On a le plaisir de parcourir une zone ouverte à pieds, guidé par un petit oiseau (un peu comme dans certaines missions de Ghost of Tsushima/Yōtei) pour aller d’objectif en objectif. D’entrée de jeu, si l’influence de From Software se fait sentir par endroits, l’expertise du studio reste solidement en place, et c’est tant mieux. Dans cette version Prelude, on peut choisir entre trois classes, qui sont globalement les trois poncifs de l’heroic fantasy, à savoir guerrier, mage, ou voleur.
La boucle de jeu, en l'état, se limite à la sempiternelle formule exploration/combat et c'est celle-ci qui va occuper notre temps de jeu. Chemin faisant, on va explorer des bâtisses, fouler des chemins de terre dans des forêts et grimper dans des tours, etc. Si l'exploration est sympathique, il est dommage de voir qu'en l'état une forme de repetitivité s'installe entre les séquences où l'on va se battre et celles où l'on explore.
Si pour le moment l'éventail des classes est encore limité, le fait que chacune impose un style de jeu nouveau fonctionne plutôt bien, même si les ressources nécéssaires à l'obtention de ladite classe sont parfois trop elevées. Du côté des armes, on sent d'ores et déjà plus de potentiel, avec une arme lourde et une autre plus légère. Chaque type étant suffisamment différent des autres, on s'amuse assez rapidement à trouver des synergies efficaces contre le bestiaire, qui semble lui aussi encore un peu limité.
Côté core gameplay, si pour le moment on est dans la droite lignée des Action-RPG classiques avec esquive/parade/roulade et tout le toutim, Soulframe se permet quelques variantes bienvenues.

Par exemple, frapper les ennemis permet de générer des orbes d’énergies avec lesquelles on va pouvoir interagir pour lancer des effets spécifiques telles que des explosions de flammes, des empoisonnements, etc. Tuer des adversaires octroie des ressources et autres équipements, qui à leur tour nous permettent d’être plus fort, etc.
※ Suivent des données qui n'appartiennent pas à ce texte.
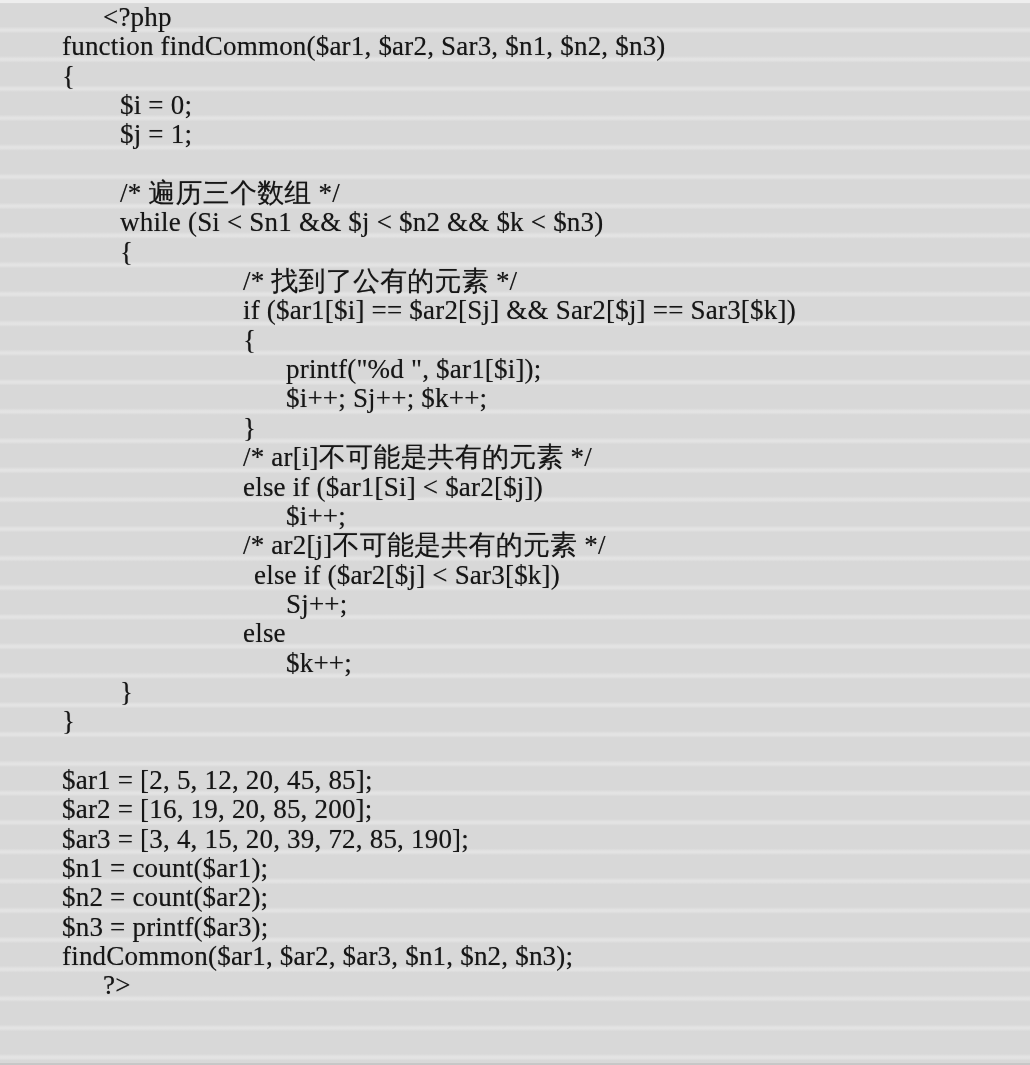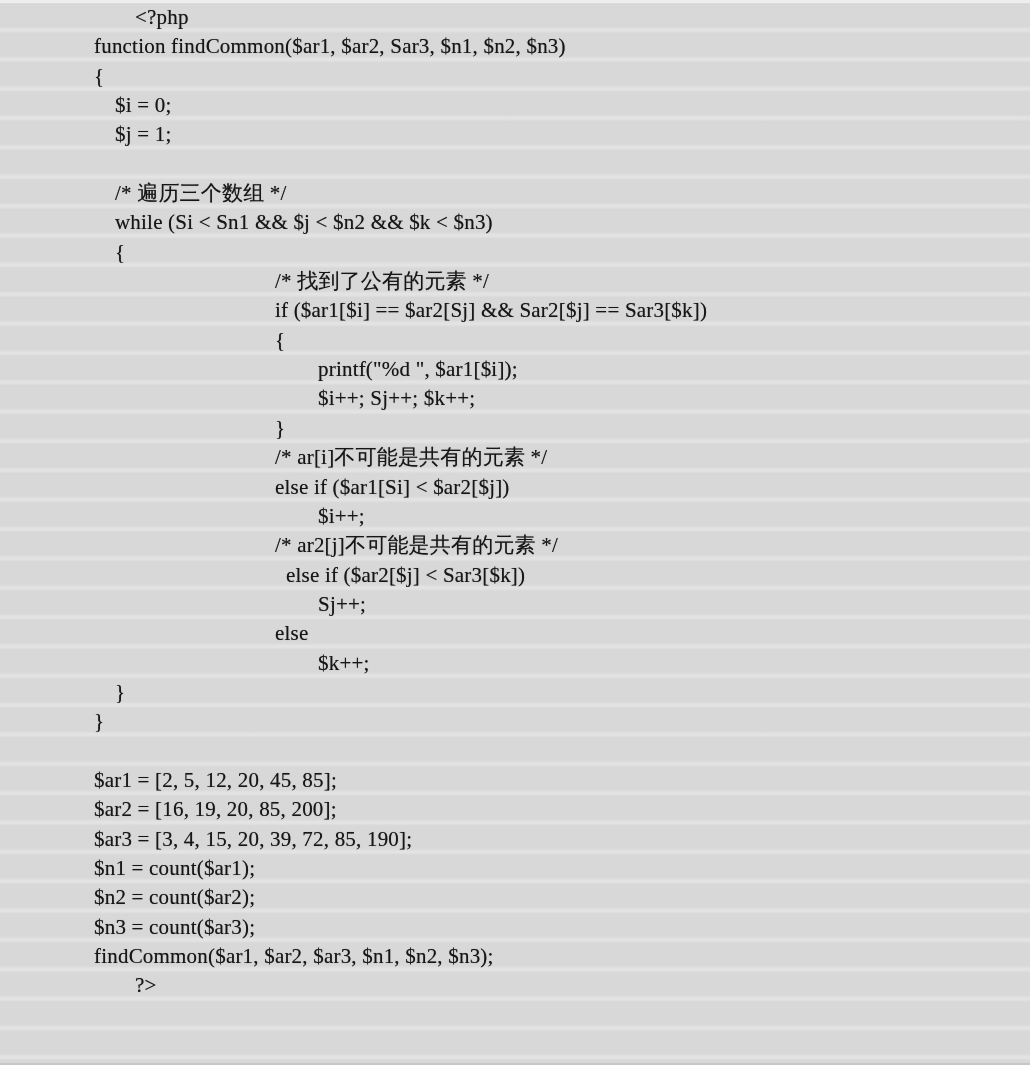"<?php" .code-line { font-size: 21px -> 27px; margin-left: 32px -> none }
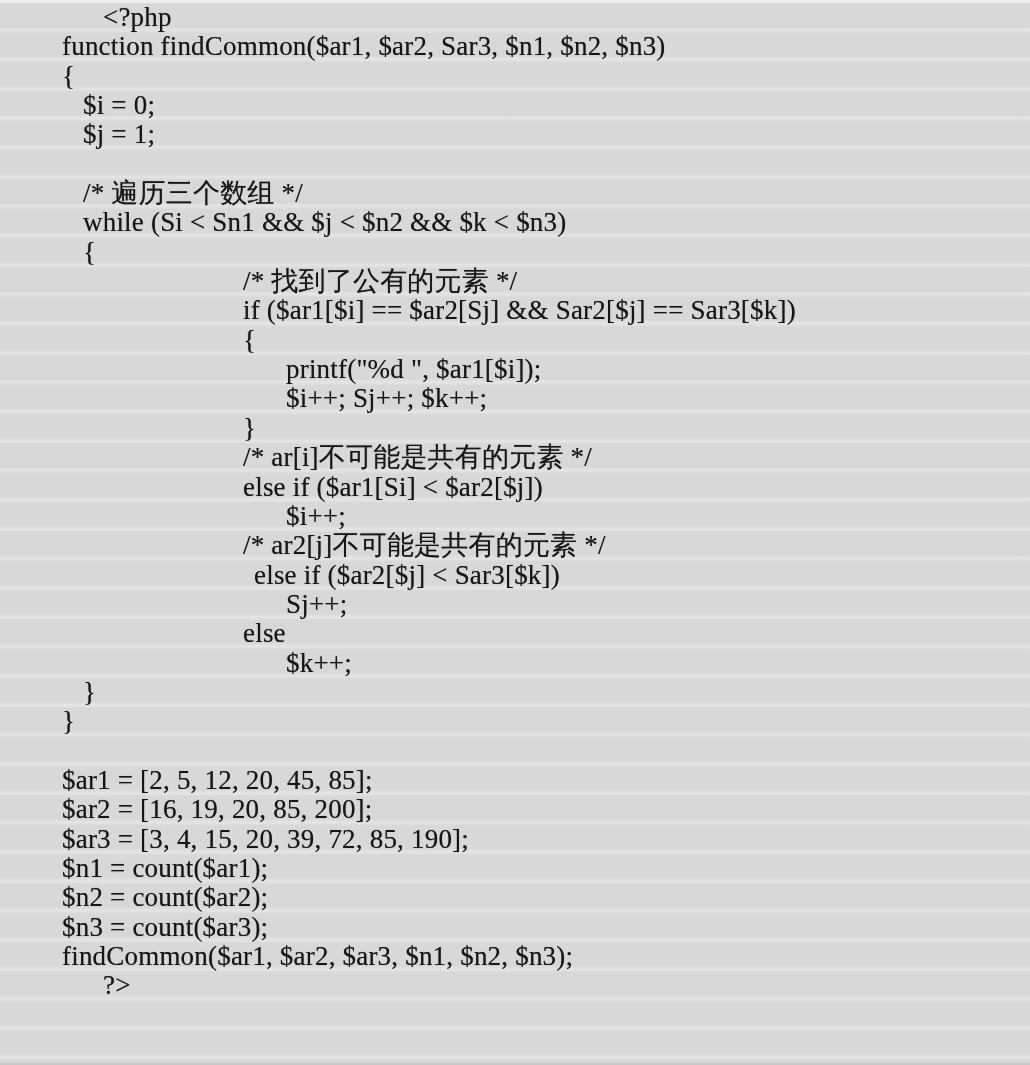"$i = 0;" .ind2 { padding-left: 83px -> 120px }
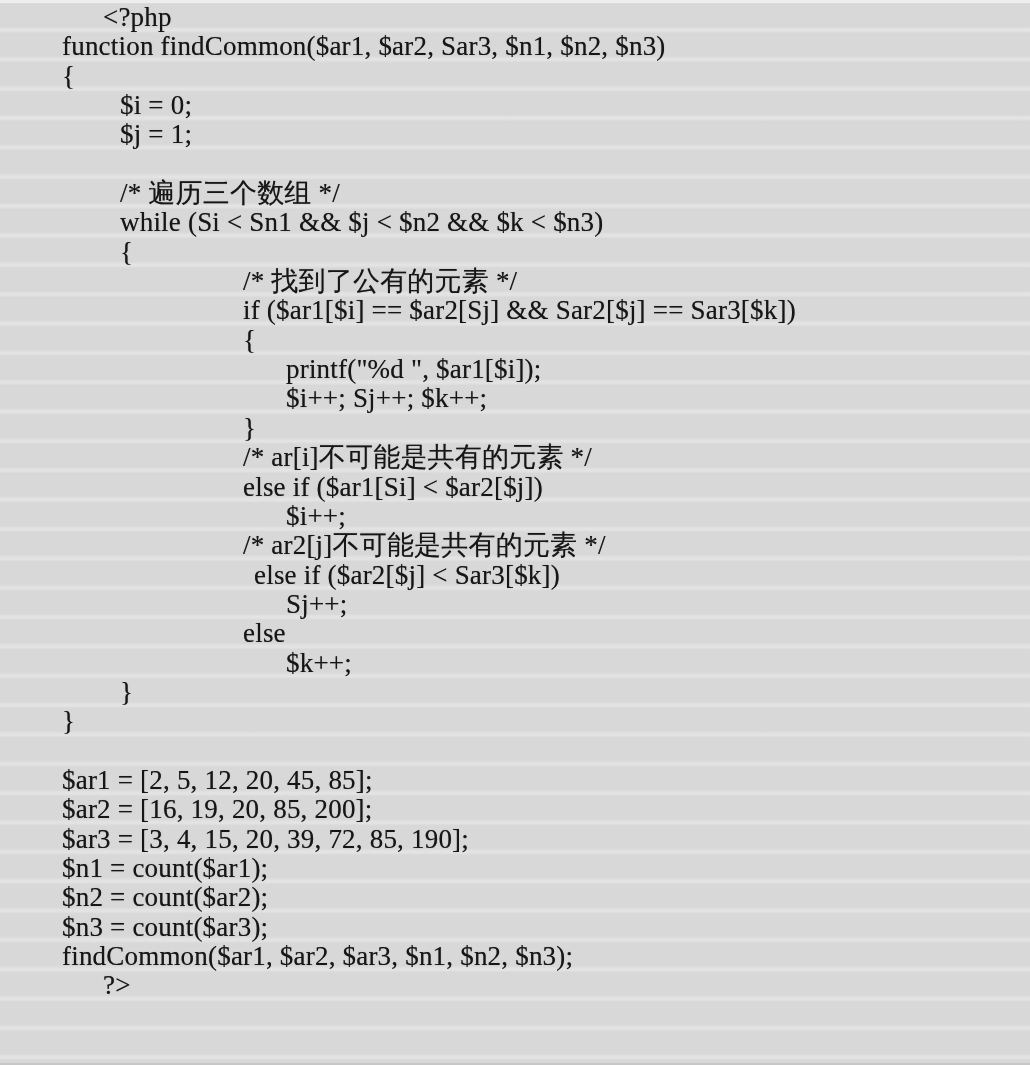"$n3 = count($ar3);" div.code-line { text: count -> printf }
En cas de mort, on peut contrôler notre petit oiseau et revenir à l'endroit de notre décès pour réapparaître sans plus de malus.
Contrairement à Warframe qui se servait du vaisseau du joueur comme de hub vers l’ensemble des activités, ici, on va se déplacer sur une carte de taille honnête (pour une alpha). Accéder à notre campement se fait via une téléportation quasi instantanée dans une réalité parallèle. Si la mécanique fait son effet visuellement, avec notre personnage qui se jette en arrière pour traverser le sol et réapparaître de l’autre côté, on se demande sur le long terme si le geste ne deviendra pas lourdingue, car une fois dans notre hub personnel, on se retrouve à courir à droite à gauche pour s'équiper, améliorer son matériel, discuter avec les NPC, etc.
Globalement, Soulframe reste encore à l’heure actuelle une belle promesse et je suis très curieux de voir comment celle-ci va évoluer pour se matérialiser. Digital Extreme a le luxe d’avoir le temps de bien faire et on peut, en toute confiance, les laisser avancer. Rendez-vous à la sortie pour un avis plus complet. En attendant, Warframe est toujours aussi chouette et toujours gratuit.